Lansoprazole and Methotrexate Interaction
Drug interaction information between Lansoprazole and Methotrexate.
Lansoprazole and Methotrexate have a documented minor interaction in FDA labeling.
FDA drug labeling documents a minor-severity interaction between Lansoprazole and Methotrexate. Major interactions are generally avoided, moderate ones may need monitoring or a dose adjustment, and minor ones are usually low-risk. This page shows the documented mechanism and guidance. Label-documented interactions are not a complete safety review, so always confirm your own medications with a pharmacist or doctor. Educational information, not medical advice.
How They Interact
Lansoprazole can prevent your body from getting rid of methotrexate quickly, which can cause the drug to build up to toxic levels.
What To Do
Your doctor may ask you to stop taking lansoprazole temporarily if you are receiving high doses of methotrexate.
FDA Label Information
Methotrexate Clinical Impact: Concomitant use of PPIs with methotrexate (primarily at high dose) may elevate and prolong serum concentrations of methotrexate and/or its metabolite hydroxymethotrexate, possibly leading to methotrexate toxicities. No formal drug interaction studies of high-dose methotrexate with PPIs have been conducted [ see Warnings and Precautions ( 5.10 )] . Intervention : A temporary withdrawal of Lansoprazole may be considered in some patients receiving high-dose methotrexate.
Lansoprazole Also Interacts With
- Amoxicillin major
- Clarithromycin major
- Rifampin moderate
- Tacrolimus Topical moderate
- Warfarin minor
Methotrexate Also Interacts With
- Celecoxib moderate
- Diflunisal moderate
- Indomethacin moderate
- Mefenamic Acid moderate
- Meloxicam moderate
Frequently Asked Questions
Can I take Lansoprazole and Methotrexate together?
This is a minor interaction. Your doctor may ask you to stop taking lansoprazole temporarily if you are receiving high doses of methotrexate.
How serious is the interaction between Lansoprazole and Methotrexate?
This interaction is classified as "minor" severity by the FDA. Minor interactions are unlikely to cause significant problems but should still be mentioned to your healthcare provider.
Why do Lansoprazole and Methotrexate interact?
Lansoprazole can prevent your body from getting rid of methotrexate quickly, which can cause the drug to build up to toxic levels.
Understanding the Lansoprazole and Methotrexate Interaction
FDA-approved prescribing information for these two drugs flags their combination as a minor-severity interaction.
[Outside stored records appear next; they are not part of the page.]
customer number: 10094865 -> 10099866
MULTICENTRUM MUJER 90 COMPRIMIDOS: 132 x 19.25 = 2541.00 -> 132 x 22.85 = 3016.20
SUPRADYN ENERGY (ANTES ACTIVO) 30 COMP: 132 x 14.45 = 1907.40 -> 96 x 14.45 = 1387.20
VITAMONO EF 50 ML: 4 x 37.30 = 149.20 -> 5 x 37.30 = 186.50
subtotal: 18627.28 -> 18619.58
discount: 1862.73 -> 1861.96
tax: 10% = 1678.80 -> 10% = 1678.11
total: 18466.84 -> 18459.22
Lansoprazole belongs to the Proton Pump Inhibitor (PPI) class and Methotrexate belongs to the Disease-Modifying Antirheumatic Drug (DMARD) class - two categories that can collide when co-prescribed. The mechanism described in FDA labeling is: Lansoprazole can prevent your body from getting rid of methotrexate quickly, which can cause the drug to build up to toxic levels. Severity tiers matter: major flags generally advise avoidance, moderate flags often require monitoring or dose adjustment, and minor flags may only call for awareness.
Context around a specific patient determines real-world impact. Lansoprazole has 14 total documented interactions on file in this dataset, and Methotrexate has 38. Each additional medication compounds the interaction surface, which is why pharmacists run full-profile checks rather than evaluating one pair at a time. FDA-derived guidance for this pair is: Your doctor may ask you to stop taking lansoprazole temporarily if you are receiving high doses of methotrexate. Timing of doses, renal and hepatic function, age, and other concurrent prescriptions all shape whether a labeled interaction matters clinically.
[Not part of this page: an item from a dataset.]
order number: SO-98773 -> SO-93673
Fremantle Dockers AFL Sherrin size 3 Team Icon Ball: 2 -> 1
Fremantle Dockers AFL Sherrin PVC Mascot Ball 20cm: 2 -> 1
An interaction flag is not a verdict. A large share of labeled interactions are managed routinely in clinical practice, the fix may be as simple as spacing doses or adding a monitoring test. Others require the prescriber to choose a different medication entirely. This page surfaces FDA-sourced labeling and openFDA data for educational purposes only; it is not medical advice and cannot account for your full clinical picture. Never start, stop, or adjust either Lansoprazole or Methotrexate based on a web page, speak with your prescriber or pharmacist before making any change.
Sources: FDA Drug Labels (SPL) via openFDA (2026). This is for informational purposes only and is not medical advice. Always consult your healthcare provider about drug interactions.
Read our methodology - how this data is sourced, computed, and verified.